------ Records to process

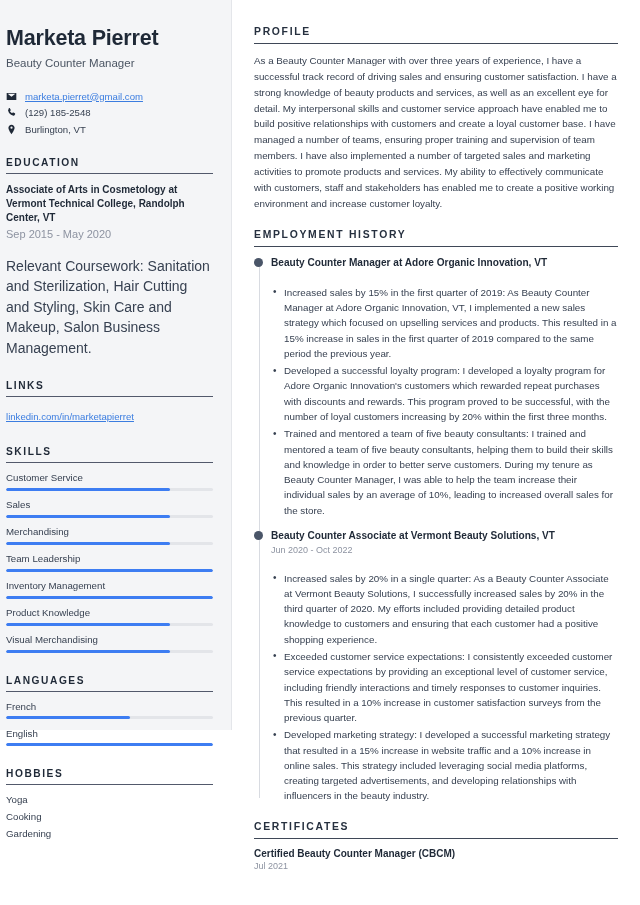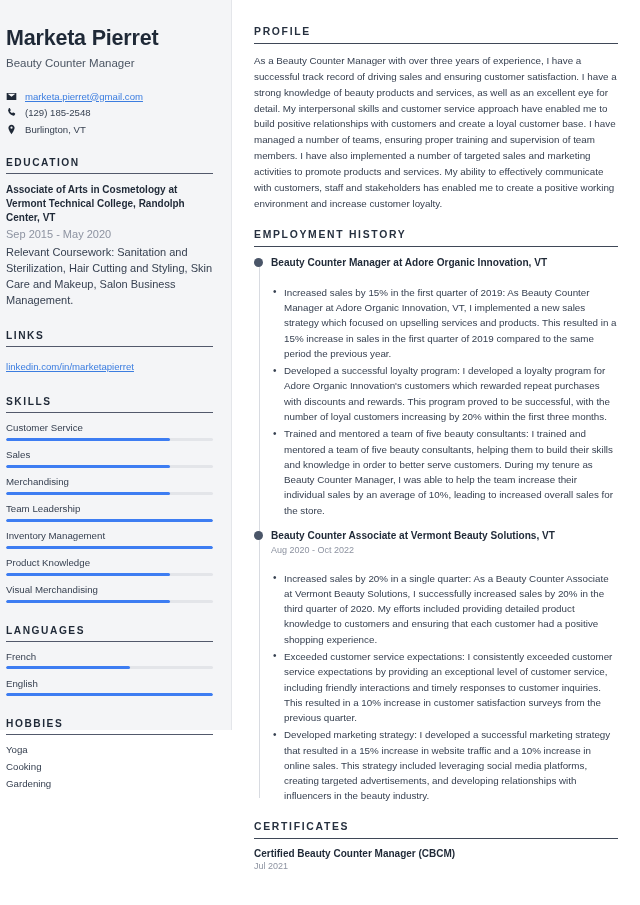--- a/index.html
+++ b/index.html
@@ -40,21 +40,21 @@
   .side-head {
     font-size: 10.2px; font-weight: bold; color: #1f2937;
     letter-spacing: 1.55px; text-transform: uppercase;
     padding-bottom: 5px;
     border-bottom: 1.6px solid #52596b;
   }
   .side-body { padding-top: 9px; }
 
   .edu-degree { font-size: 10px; font-weight: bold; color: #1f2937; line-height: 1.44; }
   .edu-date { font-size: 11px; color: #8d93a1; margin-top: 2px; }
-  .edu-desc { font-size: 11px; color: #374151; line-height: 1.46; margin-top: 4px; }
+  .edu-desc { font-size: 14px; color: #374151; line-height: 1.46; margin-top: 16px; }
 
   .profile-link { font-size: 9.6px; color: #3b7de0; text-decoration: underline; }
 
   .skill { margin-bottom: 8.5px; }
   .skill:last-child { margin-bottom: 0; }
   .skill-label { font-size: 9.7px; color: #374151; margin-bottom: 4.5px; }
   .bar { height: 3px; width: 100%; background: #e3e5e9; border-radius: 1.5px; overflow: hidden; }
   .bar > i { display: block; height: 100%; background: #3d7df2; border-radius: 1.5px; }
 
   .hobby { font-size: 9.7px; color: #374151; margin-bottom: 6px; }
@@ -248,21 +248,21 @@
             <ul class="bullets">
               <li>Increased sales by 15% in the first quarter of 2019: As Beauty Counter Manager at Adore Organic Innovation, VT, I implemented a new sales strategy which focused on upselling services and products. This resulted in a 15% increase in sales in the first quarter of 2019 compared to the same period the previous year.</li>
               <li>Developed a successful loyalty program: I developed a loyalty program for Adore Organic Innovation's customers which rewarded repeat purchases with discounts and rewards. This program proved to be successful, with the number of loyal customers increasing by 20% within the first three months.</li>
               <li>Trained and mentored a team of five beauty consultants: I trained and mentored a team of five beauty consultants, helping them to build their skills and knowledge in order to better serve customers. During my tenure as Beauty Counter Manager, I was able to help the team increase their individual sales by an average of 10%, leading to increased overall sales for the store.</li>
             </ul>
           </div>
 
           <div class="job">
             <span class="dot"></span>
             <div class="job-role">Beauty Counter Associate at Vermont Beauty Solutions, VT</div>
-            <div class="job-date">Aug 2020 - Oct 2022</div>
+            <div class="job-date">Jun 2020 - Oct 2022</div>
             <ul class="bullets">
               <li>Increased sales by 20% in a single quarter: As a Beauty Counter Associate at Vermont Beauty Solutions, I successfully increased sales by 20% in the third quarter of 2020. My efforts included providing detailed product knowledge to customers and ensuring that each customer had a positive shopping experience.</li>
               <li>Exceeded customer service expectations: I consistently exceeded customer service expectations by providing an exceptional level of customer service, including friendly interactions and timely responses to customer inquiries. This resulted in a 10% increase in customer satisfaction surveys from the previous quarter.</li>
               <li>Developed marketing strategy: I developed a successful marketing strategy that resulted in a 15% increase in website traffic and a 10% increase in online sales. This strategy included leveraging social media platforms, creating targeted advertisements, and developing relationships with influencers in the beauty industry.</li>
             </ul>
           </div>
 
         </div>
       </div>
     </section>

------------

Copy, from the data above, every line where the word "Adore" appears.

               <li>Increased sales by 15% in the first quarter of 2019: As Beauty Counter Manager at Adore Organic Innovation, VT, I implemented a new sales strategy which focused on upselling services and products. This resulted in a 15% increase in sales in the first quarter of 2019 compared to the same period the previous year.</li>
               <li>Developed a successful loyalty program: I developed a loyalty program for Adore Organic Innovation's customers which rewarded repeat purchases with discounts and rewards. This program proved to be successful, with the number of loyal customers increasing by 20% within the first three months.</li>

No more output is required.